= British Productivity Council =

The British Productivity Council (BPC) was a body that aimed to increase Britain's industrial efficiency. It was formed in 1953 and superseded the Anglo-American Council on Productivity (AACP), which was formed in 1948 and dissolved in 1952. Until 1973, it was funded by the UK government before it was reorganised into smaller Local Productivity Associations and renamed as the British Council of Productivity Associations. The Council was dissolved in 1999.

==History==
The idea for the Anglo-American Council on Productivity came jointly from Stafford Cripps, the Chancellor of the Exchequer, and Paul G. Hoffman, the Marshall Plan administrator, in July 1948. The AACP operated from August 1948 to June 1952, with a budget of a million pounds, two-thirds of which was provided by the Marshall Plan. In response to a parliamentary question from William Teeling in November 1949, Cripps said that the UK government had contributed £87,500 to the AACP that year. The council was made of twenty members, twelve British and eight American, meeting in a joint session roughly once a year. British members included representatives from the Trades Union Congress, the Federation of British Industries and the British Employers' Confederation. The AACP commissioned hundreds of reports and We Too Can Prosper, a popular book on productivity by economist Graham Hutton.

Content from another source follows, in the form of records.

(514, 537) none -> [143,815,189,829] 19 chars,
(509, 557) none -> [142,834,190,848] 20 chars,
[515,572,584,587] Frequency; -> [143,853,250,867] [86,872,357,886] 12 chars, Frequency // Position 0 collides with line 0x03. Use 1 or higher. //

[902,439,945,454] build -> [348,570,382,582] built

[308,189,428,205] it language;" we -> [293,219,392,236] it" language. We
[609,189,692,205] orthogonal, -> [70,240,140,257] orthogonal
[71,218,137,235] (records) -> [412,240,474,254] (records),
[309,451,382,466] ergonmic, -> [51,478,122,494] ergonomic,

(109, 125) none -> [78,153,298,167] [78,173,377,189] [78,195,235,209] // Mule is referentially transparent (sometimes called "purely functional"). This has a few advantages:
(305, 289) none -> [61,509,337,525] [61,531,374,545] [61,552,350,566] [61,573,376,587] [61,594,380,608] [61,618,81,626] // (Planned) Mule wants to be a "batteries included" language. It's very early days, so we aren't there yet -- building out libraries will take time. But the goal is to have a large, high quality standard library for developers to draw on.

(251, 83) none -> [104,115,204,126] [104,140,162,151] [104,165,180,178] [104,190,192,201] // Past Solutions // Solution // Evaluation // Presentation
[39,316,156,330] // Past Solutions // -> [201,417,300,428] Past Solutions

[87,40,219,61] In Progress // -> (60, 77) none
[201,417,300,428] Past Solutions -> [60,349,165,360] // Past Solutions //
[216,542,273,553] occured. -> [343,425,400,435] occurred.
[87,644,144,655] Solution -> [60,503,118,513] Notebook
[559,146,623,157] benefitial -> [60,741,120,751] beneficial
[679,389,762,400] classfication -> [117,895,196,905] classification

Initial media coverage was unfavourable and trade union leaders were irritated that they had not been consulted and at the implication that British industry needed American help. Though there is no clear evidence that Britain significantly benefited from the AACP, the exercise was seen as "a great success" by its sponsors, leading to the establishment of the BPC in 1953. The Trades Union Congress "participated wholehartedly" in the BPC, to the criticism of some of its members, such as Les Cannon and Ted Hill, who was disciplined by the TUC for his public opposition to the BPC's productivity campaigns.

The BPC's first chair was Peter Bennett, the then-MP for Birmingham Edgbaston, and its first vice-chair was the TUC's Lincoln Evans.

The BPC also sponsored the creation of the National Industrial Fuel Efficiency Service.

==Organisation==
The BPC's chair alternated between a representative of the trade unions and one from the industry.
Notable chairpeople and board members include:

- Sir Peter Bennett
- William Carron
- James Crawford
- Lincoln Evans
- Thomas Jacomb Hutton

- Lord McCorquodale of Newton
- Sir Charles Norris
- Ewart Smith
- Bertram White (a director of Albright and Wilson)
- Lord Williamson

==Activities==
The BPC started many campaigns, like the National Productivity Year from November 1962 to November 1963, and the Quality and Reliability Year in 1966. It also distributed a publication called Target aimed at educating workers and employers about better workplace practices and adapting to changing markets.

The BPC also made educational films such as Views on Trial (1954). Dispute, a BPC film on industrial relations, won the BAFTA Film Award for Best Specialised Film in 1960. Sarah Erulkar produced several films for the BPC, including the Training For Industry series in 1959.

===National Productivity Year===
National Productivity Year was given patronage by the Duke of Edinburgh and was supported by both the Prime Minister and the Leader of the Opposition at the time, Harold Macmillan and Hugh Gaitskell respectively. A set of commemorative stamps was released in November 1962 to celebrate it.

Its impact was described as "negligible", and it was recorded as beginning "disastrously" with a decline in outputs.